But then just a few months ago, in late 2022, two scholars, Sebastian Sobecki and Euan Roger, discovered more records in the National Archives. What these records showed was that Chaucer and Cecily Chaumpaigne were on the same side in this case: That Cecily Chaumpaigne had been in domestic service for someone else and had left that service to go and work for Chaucer, and that they were saying to her former employer that he couldn’t sue them for her leaving, that she hadn’t been forced away from that employer.

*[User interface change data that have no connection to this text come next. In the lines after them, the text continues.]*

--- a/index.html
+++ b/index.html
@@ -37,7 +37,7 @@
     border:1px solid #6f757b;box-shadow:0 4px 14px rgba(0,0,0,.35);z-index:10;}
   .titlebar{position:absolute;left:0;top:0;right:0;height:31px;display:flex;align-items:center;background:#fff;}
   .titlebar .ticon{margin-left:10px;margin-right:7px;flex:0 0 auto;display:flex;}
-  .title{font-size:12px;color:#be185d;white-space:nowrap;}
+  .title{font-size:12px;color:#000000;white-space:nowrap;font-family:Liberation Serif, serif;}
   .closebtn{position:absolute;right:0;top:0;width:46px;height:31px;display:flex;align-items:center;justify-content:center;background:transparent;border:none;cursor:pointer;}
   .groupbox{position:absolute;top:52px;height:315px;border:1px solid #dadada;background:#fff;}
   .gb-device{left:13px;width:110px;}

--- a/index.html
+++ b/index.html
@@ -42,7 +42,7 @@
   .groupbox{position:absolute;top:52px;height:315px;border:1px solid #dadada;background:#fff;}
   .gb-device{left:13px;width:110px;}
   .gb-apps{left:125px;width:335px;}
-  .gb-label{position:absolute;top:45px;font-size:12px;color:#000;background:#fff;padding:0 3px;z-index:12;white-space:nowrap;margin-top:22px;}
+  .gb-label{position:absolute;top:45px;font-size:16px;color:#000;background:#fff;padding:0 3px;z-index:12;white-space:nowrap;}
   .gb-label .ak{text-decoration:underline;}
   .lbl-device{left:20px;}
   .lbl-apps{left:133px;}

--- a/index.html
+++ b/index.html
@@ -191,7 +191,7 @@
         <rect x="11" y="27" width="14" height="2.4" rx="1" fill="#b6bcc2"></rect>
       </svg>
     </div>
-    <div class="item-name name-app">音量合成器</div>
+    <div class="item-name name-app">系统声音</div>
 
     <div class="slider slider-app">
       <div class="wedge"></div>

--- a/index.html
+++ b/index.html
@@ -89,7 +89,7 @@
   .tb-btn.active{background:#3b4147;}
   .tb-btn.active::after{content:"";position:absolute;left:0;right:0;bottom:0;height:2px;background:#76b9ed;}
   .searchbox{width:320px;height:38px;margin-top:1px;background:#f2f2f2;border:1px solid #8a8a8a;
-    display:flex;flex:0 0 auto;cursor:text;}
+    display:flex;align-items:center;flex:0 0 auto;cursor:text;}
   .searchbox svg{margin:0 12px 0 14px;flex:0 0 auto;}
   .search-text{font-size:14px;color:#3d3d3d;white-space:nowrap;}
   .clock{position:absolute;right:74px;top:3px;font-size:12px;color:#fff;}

Scholars have now looked at the complete run of the relevant records—King’s Bench Records, which we do have—and there was no accusation of rape lodged during that time. So, it does seem clear that this lawsuit was not about sexual rape and was not being brought by Cecily against Chaucer.

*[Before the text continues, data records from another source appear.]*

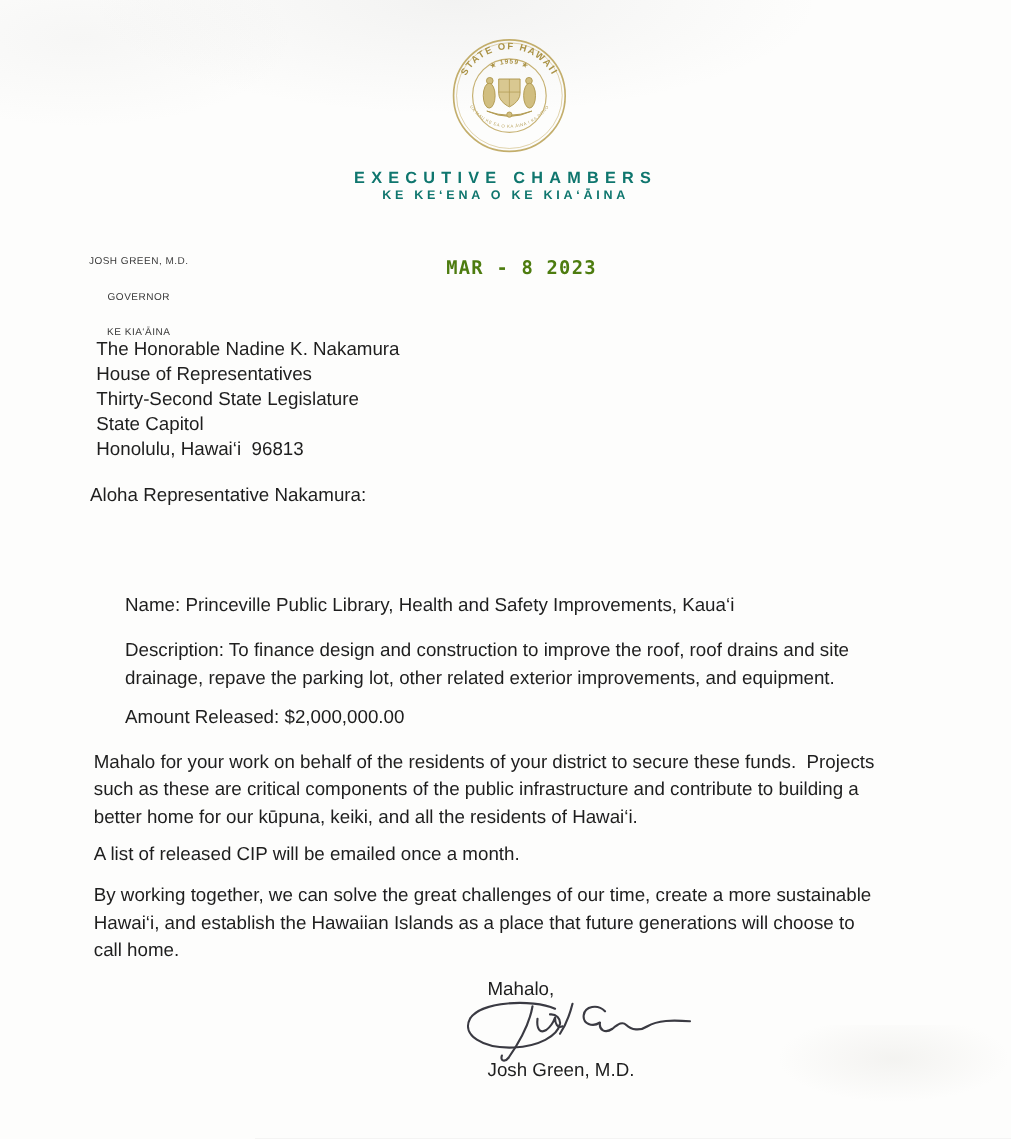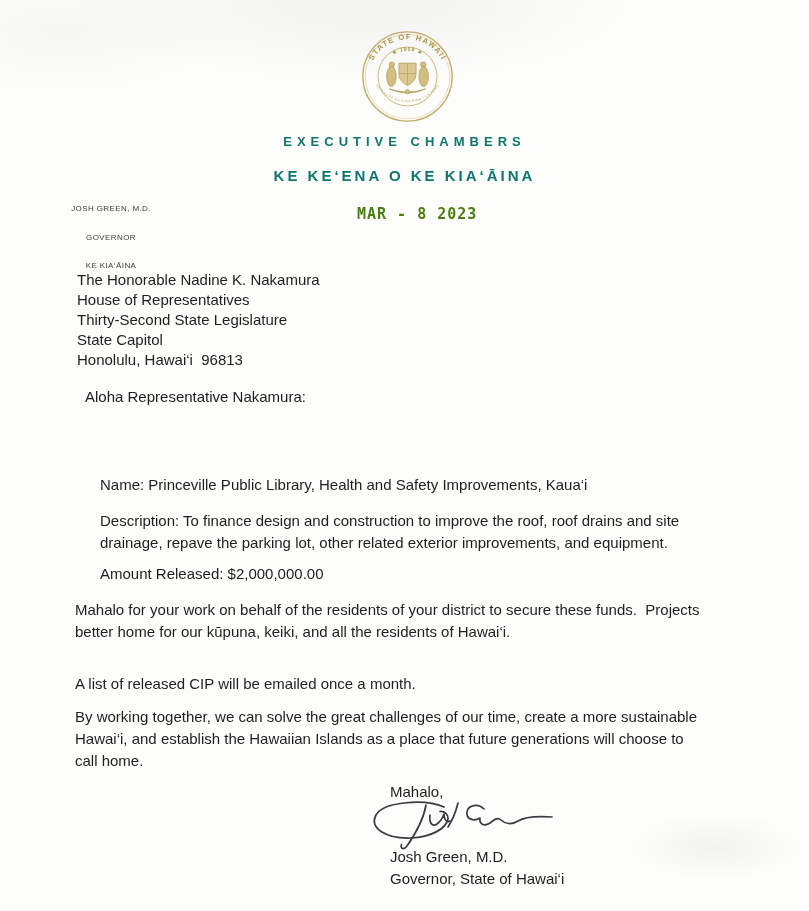--- a/index.html
+++ b/index.html
@@ -23,7 +23,7 @@
   .seal { position:absolute; left:360px; top:29px; width:95px; height:95px; }
   .office { position:absolute; left:0; top:134px; width:100%; text-align:center; color:#0f766e; }
   .office-line1 { font-size:13px; font-weight:bold; letter-spacing:5px; white-space:pre; }
-  .office-line2 { font-size:15px; font-weight:bold; letter-spacing:3px; margin-top:18px; white-space:pre; }
+  .office-line2 { font-size:10px; font-weight:bold; letter-spacing:3px; margin-top:2px; white-space:pre; }
   .gov-block {
     position:absolute; left:56px; top:185px; width:110px; text-align:center;
     font-size:8px; line-height:9.5px; letter-spacing:0.4px; color:#3a3a3a; white-space:pre;

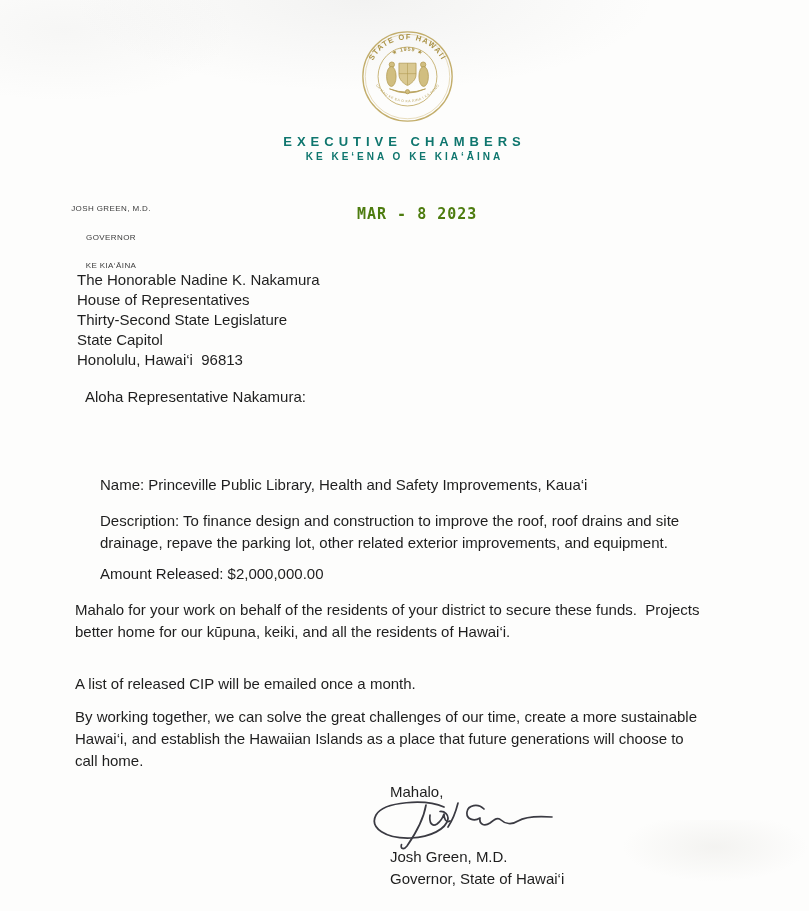--- a/index.html
+++ b/index.html
@@ -36,7 +36,7 @@
   .textblock { position:absolute; font-size:15px; }
   .bline { display:block; white-space:pre; }
   .recipient { left:77px; top:270px; line-height:20px; }
-  .salutation { left:85px; top:386px; line-height:22px;text-align:right; }
+  .salutation { left:72px; top:386px; line-height:22px;text-align:right; }
   .para-intro { left:75px; top:419px; line-height:22px; }
   .project-name { left:100px; top:474px; line-height:22px; }
   .project-desc { left:100px; top:510px; line-height:22px; }

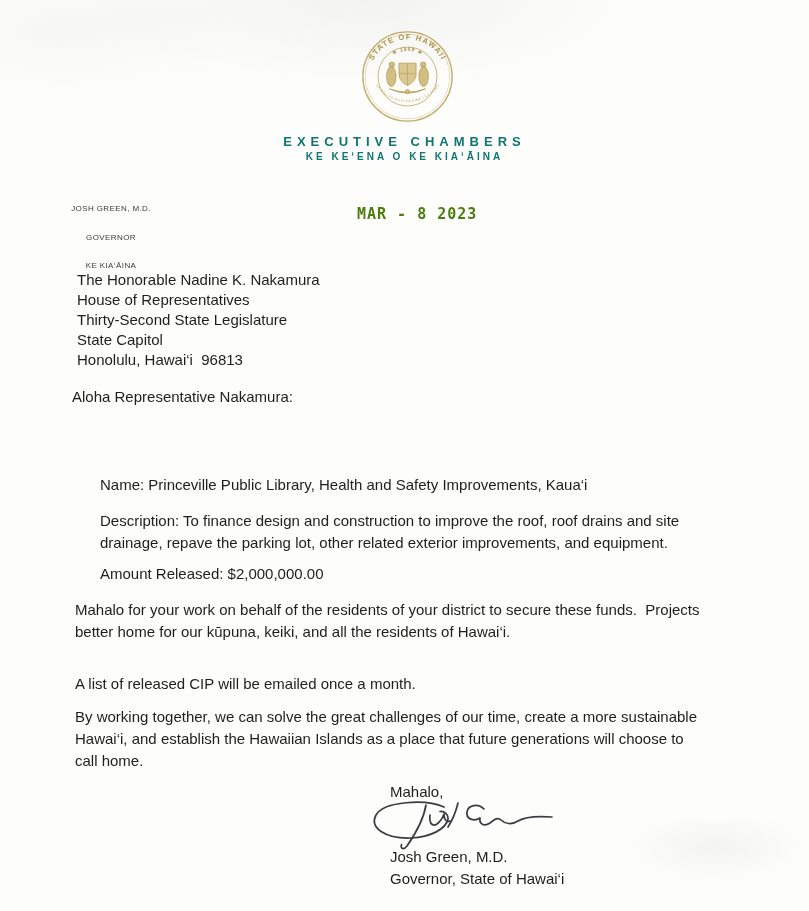--- a/index.html
+++ b/index.html
@@ -119,6 +119,7 @@
 
   <div class="textblock para-thanks">
     <span class="bline">Mahalo for your work on behalf of the residents of your district to secure these funds.  Projects</span>
+    <span class="bline">such as these are critical components of the public infrastructure and contribute to building a</span>
     <span class="bline">better home for our kūpuna, keiki, and all the residents of Hawai‘i.</span>
   </div>
 

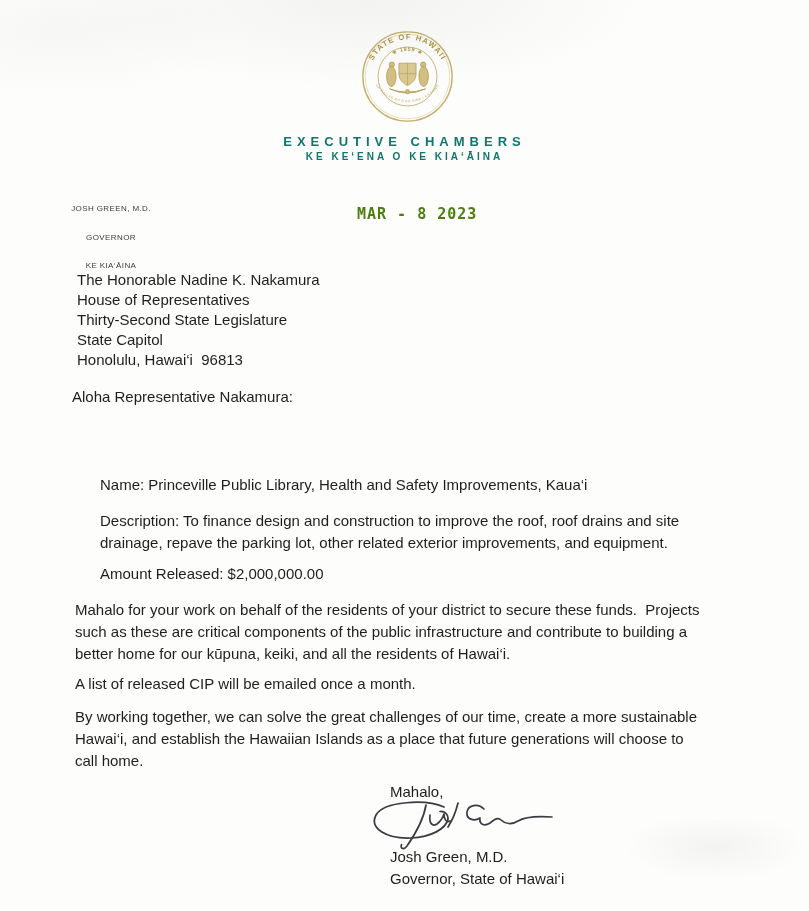--- a/index.html
+++ b/index.html
@@ -145,7 +145,6 @@
 
   <div class="textblock signer-block">
     <span class="bline">Josh Green, M.D.</span>
-    <span class="bline">Governor, State of Hawai‘i</span>
   </div>
 </div>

But while we’re thinking about the Wife of Bath, I think it’s also important that this doesn’t mean that we stop talking about rape. The Wife of Bath’s tale is all about rape.

BOGAEV: Well, I mean, that’s the tale that she tells: is about a knight who rapes a maiden, and then the queen spares his life if he can come back with an answer to the question, what do women most desire?

TURNER: Exactly. The Wife of Bath’s prologue and tale, they deal with these really serious issues relating to women. The Wife of Bath’s prologue deals with domestic abuse: a husband abusing his wife, the Wife of Bath, who is deafened by that abuse. And the Wife of Bath’s tale is the story about rape.

So, for all that, the Wife of Bath is a very funny, witty character, she also deals with the most serious issues in in relations between the sexes. And, as you say, the Wife of Bath’s tale, it upends reader’s expectations about who’s going to be the hero and the villain in a story, and also about where the ethical center of a story is going to lie. Because it’s a tale that begins with the court of King Arthur, a knight riding around. And readers usually expect that that knight is going to be a hero. But he’s not. He rapes someone.

One disturbing element of the story is that the victim then disappears. You know, we don’t hear more about that victim. The focus turns to the rapist. But it turns to the rapist in a very significant way because the tale becomes about, how do you punish a rapist? How do you make a rapist think about what they’ve done and recognize that the horror of what they’ve done?

The other, I think, very crucial aspect of that story is that the ethical center of the story turns out to be an old, ugly, poor woman. Not the young, handsome, rich knight. It’s the old, unimportant seeming woman who’s the one who is able to teach him about Christian ethics and values.

Again, that’s the kind of figure who shouldn’t have a voice in stories at this time, but she turns out to be the one who understands Christianity and an ethical way of being in the world. It’s a very, very interesting story.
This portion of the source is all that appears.